If you live in Wellington Avenue in Aldershot and need a GP you would be well provided for. It seems about 18 GPs are based in Wellington Avenue. Could it be that there is a polyclinic there? Could they have closed a whole hospital and replaced it with a polyclinic? How much would that have cost?

Aldershot Centre for Health is among the first of a new wave of private sector provided one-stop health centres . As large as many community hospitals and up to 30 times bigger than a conventional health centre, it will provide front line healthcare for about 45,000 local people, as well as specialist services for around 250,000. (pdf)


So let's get this right. Eighteen GPs are now based in a Centre for Health which is as large as a hospital. It's 30 times bigger than an ordinary health centre and it provides specialist services for a quarter of a million people. And it has a CT scanner. What is this place? It's not a hospital. It not a GPs' surgery. Is it a polyclinic? Is it sensible?

How has it been financed?

The Wilky deal represents a highly innovative financial structuring. I’m sure other property groups will be very interested in the potential offered by this exciting new market. (pdf)


Dr Grumble also thinks other property groups will be very interested. After all it did cost £28 million of taxpayers' money.

A private clinic, airport, hotel and the 'Hilton Health Centre' - these are just some of the comparisons/comments made by patients when they have visited the brand new Aldershot Centre for Health for the first time.


Sounds good. But what about the old lady who wanted her own GP at the end of her road. Will she need to move to Wellington Avenue? Yes. That's it. Get all the old folk and disabled to move to Wellington Avenue and everything will be just fine.

Come to think of it the old lady could go on her bike.

Car parking is limited on site and there is a charge for on-site car parking. There are 50 covered cycle parking spaces provided on-site.

It's quite big (pdf) compared with the average GPs' surgery. In some pictures it resembles one of Darzi's virtual polyclinics. I wonder what the old lady thinks. Do you think she will appreciate having the CT scanner there? Just in case.

Private Eye

Anybody interested in the story of Dr Scott and related matters should read Medicine Balls on page 10 of Private Eye.

With thanks to Dr Aust who alerted Grumble to this article.

01 October 2008

Friends in high places

The GPs are whinging again. About polyclinics. Who makes this accusation? None other than the Primary Care Czar. Is he out of touch? Does he actually do any general practice?

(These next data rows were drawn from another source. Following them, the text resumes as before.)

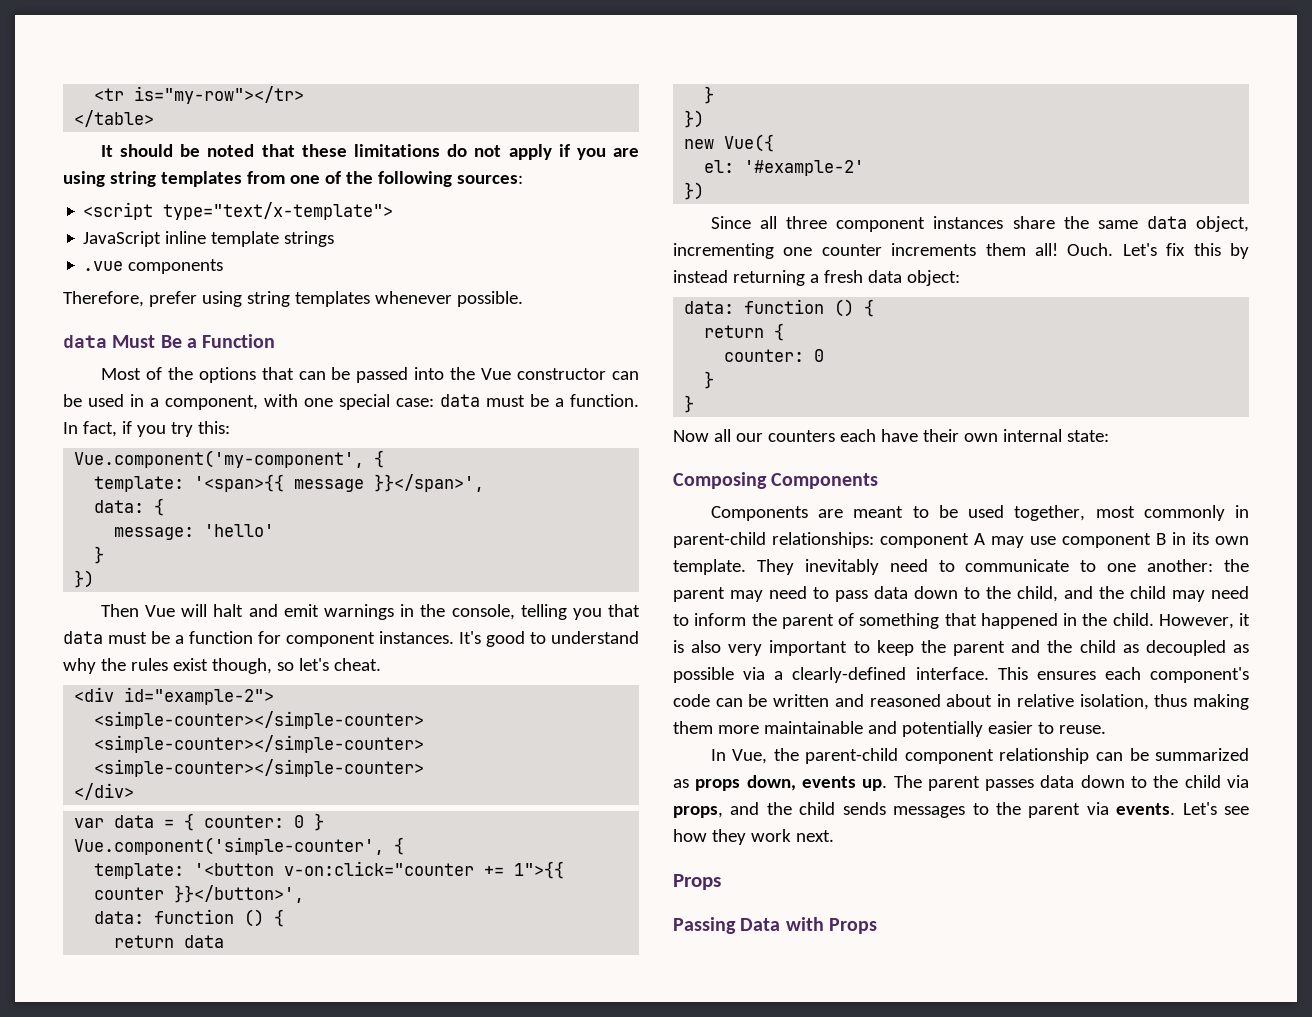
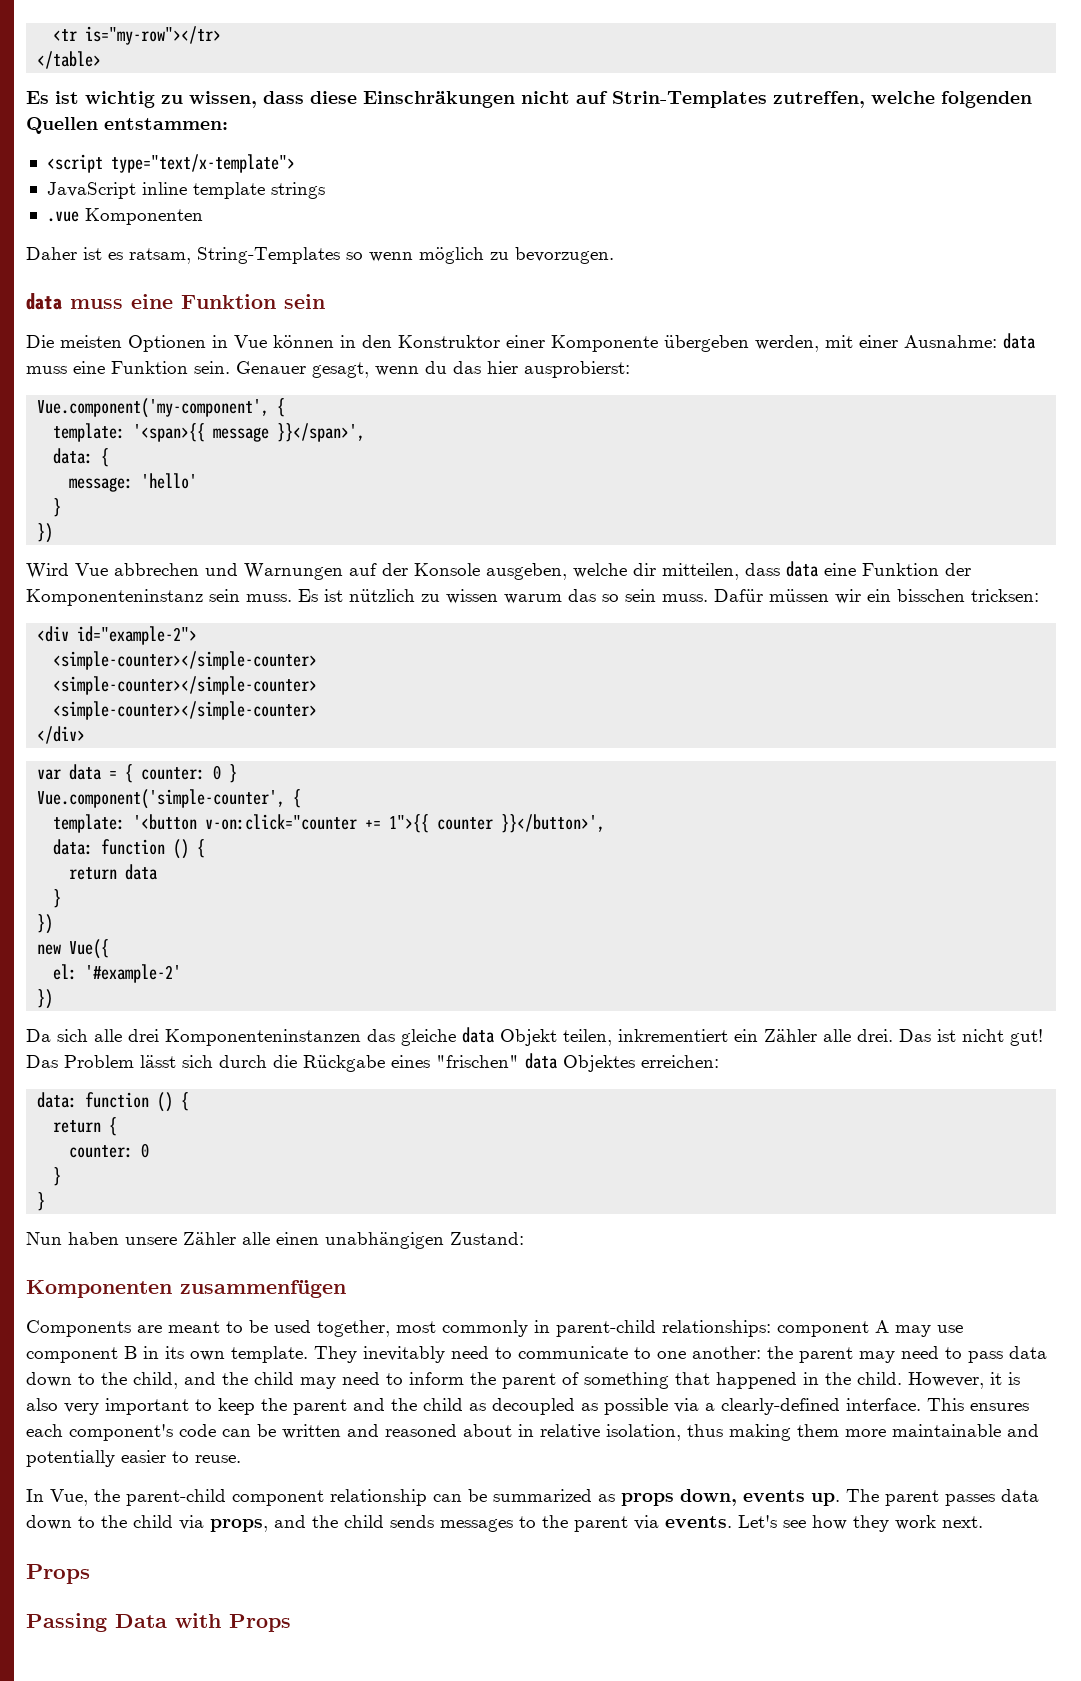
[100,144,639,160] [63,171,523,187] It should be noted that these limitations do not apply if you are using string templates from one of the following sources: -> [26,91,1032,108] [26,117,228,134] Es ist wichtig zu wissen, dass diese Einschräkungen nicht auf Strin-Templates zutreffen, welche folgenden Quellen entstammen:
[128,259,224,274] [63,291,523,307] [63,334,276,348] [100,367,639,383] [63,394,639,410] [63,421,230,437] components // Therefore, prefer using string templates whenever possible. // data Must Be a Function // Most of the options that can be passed into the Vue constructor can be used in a component, with one special case: data must be a function. In fact, if you try this: -> [84,208,203,225] [26,247,614,264] [26,293,325,310] [26,333,1035,352] [26,361,630,378] Komponenten // Daher ist es ratsam, String-Templates so wenn möglich zu bevorzugen. // data muss eine Funktion sein // Die meisten Optionen in Vue können in den Konstruktor einer Komponente übergeben werden, mit einer Ausnahme: data muss eine Funktion sein. Genauer gesagt, wenn du das hier ausprobierst:
[100,604,641,620] [63,631,639,647] [63,658,381,674] Then Vue will halt and emit warnings in the console, telling you that data must be a function for component instances. It's good to understand why the rules exist though, so let's cheat. -> [26,561,971,580] [26,589,1039,606] Wird Vue abbrechen und Warnungen auf der Konsole ausgeben, welche dir mitteilen, dass data eine Funktion der Komponenteninstanz sein muss. Es ist nützlich zu wissen warum das so sein muss. Dafür müssen wir ein bisschen tricksen:
[710,216,1249,232] [673,243,1249,259] [673,270,960,286] Since all three component instances share the same data object, incrementing one counter increments them all! Ouch. Let's fix this by instead returning a fresh data object: -> [26,1027,1043,1046] [26,1053,719,1072] Da sich alle drei Komponenteninstanzen das gleiche data Objekt teilen, inkrementiert ein Zähler alle drei. Das ist nicht gut! Das Problem lässt sich durch die Rückgabe eines "frischen" data Objektes erreichen:
[673,429,1109,442] [673,472,879,489] Now all our counters each have their own internal state: // Composing Components -> [26,1232,524,1249] [26,1280,346,1298] Nun haben unsere Zähler alle einen unabhängigen Zustand: // Komponenten zusammenfügen

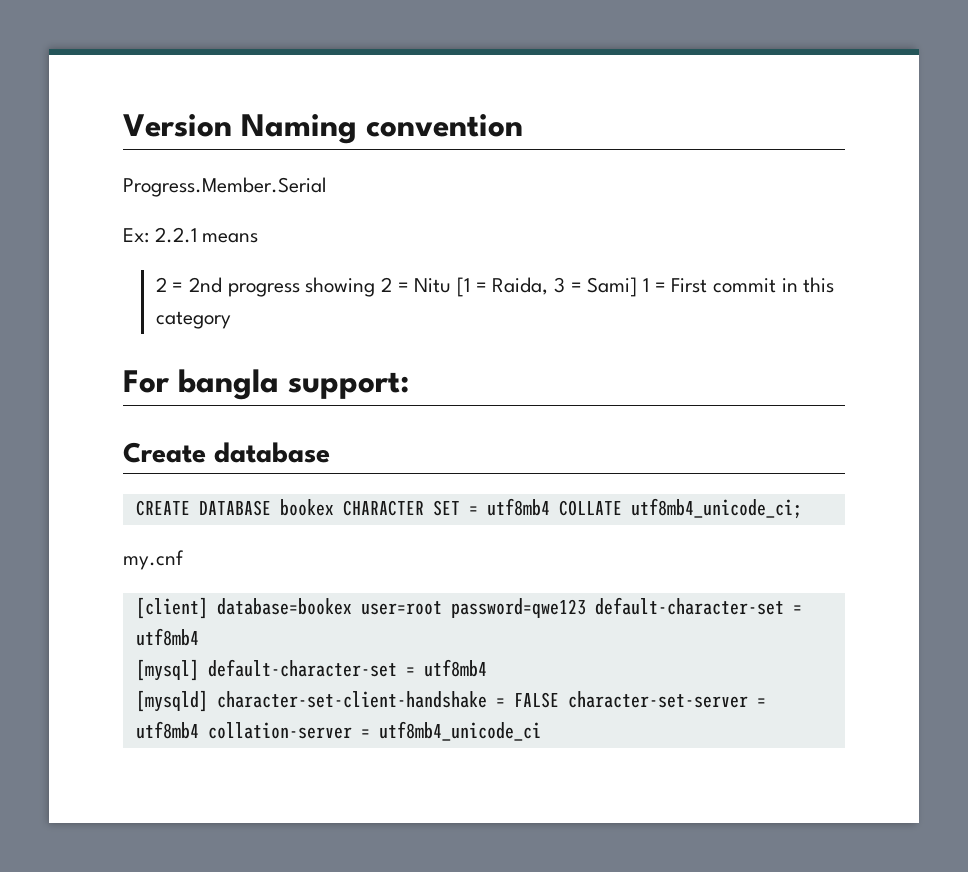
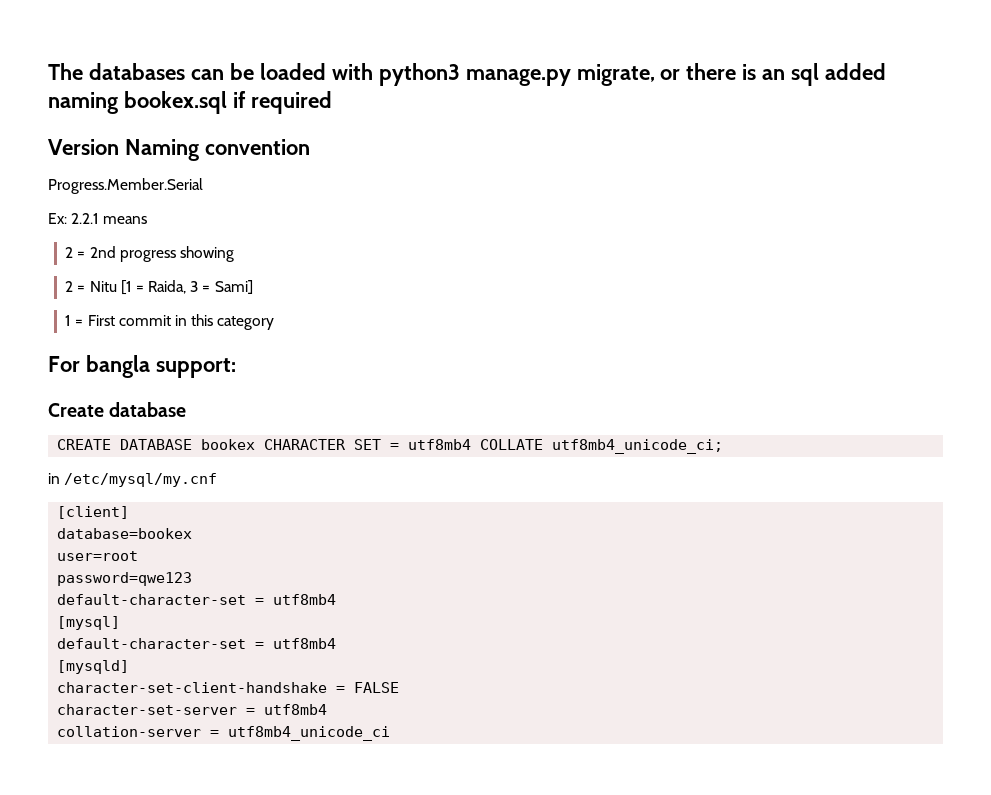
(123, 125) none -> [48,63,887,86] [48,91,332,114] The databases can be loaded with python3 manage.py migrate, or there is an sql added naming bookex.sql if required //
(376, 287) none -> (234, 254) //
(638, 287) none -> (253, 287) //
[123,550,184,570] my.cnf -> [48,473,218,487] in /etc/mysql/my.cnf
(208, 608) none -> (130, 512) //
(352, 606) none -> (193, 533) //
(442, 608) none -> (139, 556) //
(586, 608) none -> (193, 579) //
(199, 670) none -> (121, 623) //
(208, 701) none -> (130, 667) //
(559, 700) none -> (400, 687) //
(199, 730) none -> (328, 709) //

    • Does he really fail to understand the genuine concern about polyclinics?
    • Does he really think that all doctors are interested in is pay?
    • Does he really think that traditional general practice can survive unscathed if the government puts all the resources into Darzi clinics?

Is he loyal to traditional general practice? Or could his loyalty lie elsewhere? Who knows? Perhaps he believes what he says. It's possible.

37 thousand

Dr Grumble has had to abandon his early morning work. The reason is that when he opened the patients' notes they were all empty. Some clerk somewhere has opened a new file on each patient. Not a temporary file but a new file. That means that each of these patients has two sets of notes. One set is completely empty. It also means Dr Grumble cannot make decisions this morning. Dr Grumble was so angry he told a passing surgeon. To Dr Grumble's amazement, according to the surgeon, a neighbouring hospital is even worse. There they have 37,000 sets of duplicate notes. It is simply not acceptable. It is dangerous. Dr Grumble used to put each empty set of notes into an envelope and send it to a manager to make his point but they got fed up with him. So he has now given up. Like everybody else.